The Archdeacon of Brecon is a senior ecclesiastical officer in the Church in Wales Diocese of Swansea and Brecon. The archdeacon is the senior priest with responsibility over the area of the archdeaconry of Brecon, which comprises the five rural deaneries of Brecon, Builth, Crickhowell, Hay and Maelienydd.

==History==
The first recorded archdeacons of Brecon occur soon after the Norman Conquest in the Diocese of St David's, based in a fortified palace at Llan-ddew. However, no territorial titles are recorded until after c. 1125. Following the disestablishment of the Church in Wales in 1920, the Archdeaconry of Brecon was separated from St David's diocese in 1923 to become the new Diocese of Swansea and Brecon, and subdivided into the present two archdeaconries of Brecon (redefined) and Gower.

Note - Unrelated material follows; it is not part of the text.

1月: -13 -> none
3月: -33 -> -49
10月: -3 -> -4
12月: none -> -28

==List of archdeacons of Brecon==
- 1115–1120 Elias
- 1120–1148 Jordan
- 1174–1176 Gerald of Wales (de Barri)
- 1203–1208 Gerald de Barri (the younger)
- 1253 John
- 1259 Roger of Christchurch
- 1274 John de Fecham
- 1274 Henry de Villa Amlof
- 1278–1303 Adam Bareth
- 1328 Philip ap Hywel
- 1345, 1366 Gruffudd ap Rhys
- 1389–1408 Morgan ab Einion
- 1408 Richard Gyldesford
- 1408–? Roger Stafford
- 1437–1456 David Chirbury (previously Bishop of Dromore, 1431)

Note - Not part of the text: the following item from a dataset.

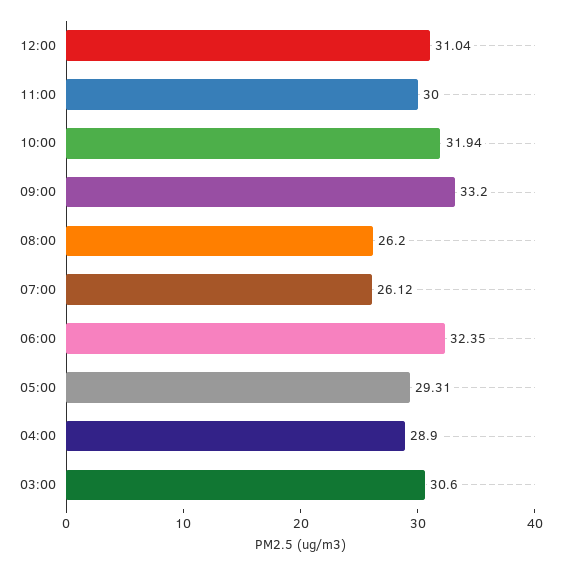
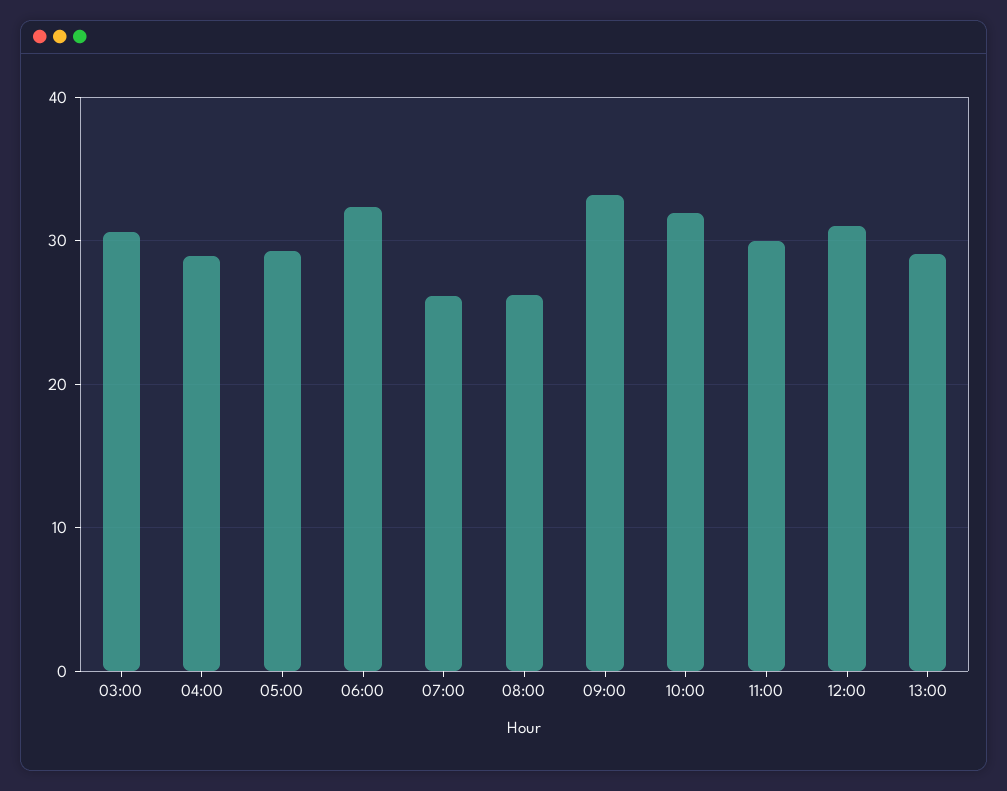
13:00: none -> 29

- 1504–1523 William Walter
- 1523–1534 Richard Fetherston (hung, drawn and quartered for papacy, 1540)
- 1534-1544 Richard Gwent
- 1554–1559 John Blaxton
- 1559–1560 George Constantine
- 1560–? William Downham
- 1567-? William Blethyn (died 1590; also Bishop of Llandaff, 1575)
- 1578-1620 Andrew Phillips
- 1620 Isaac Singleton
- 1643–1671 William Nicholson (also Bishop of Gloucester, 1660)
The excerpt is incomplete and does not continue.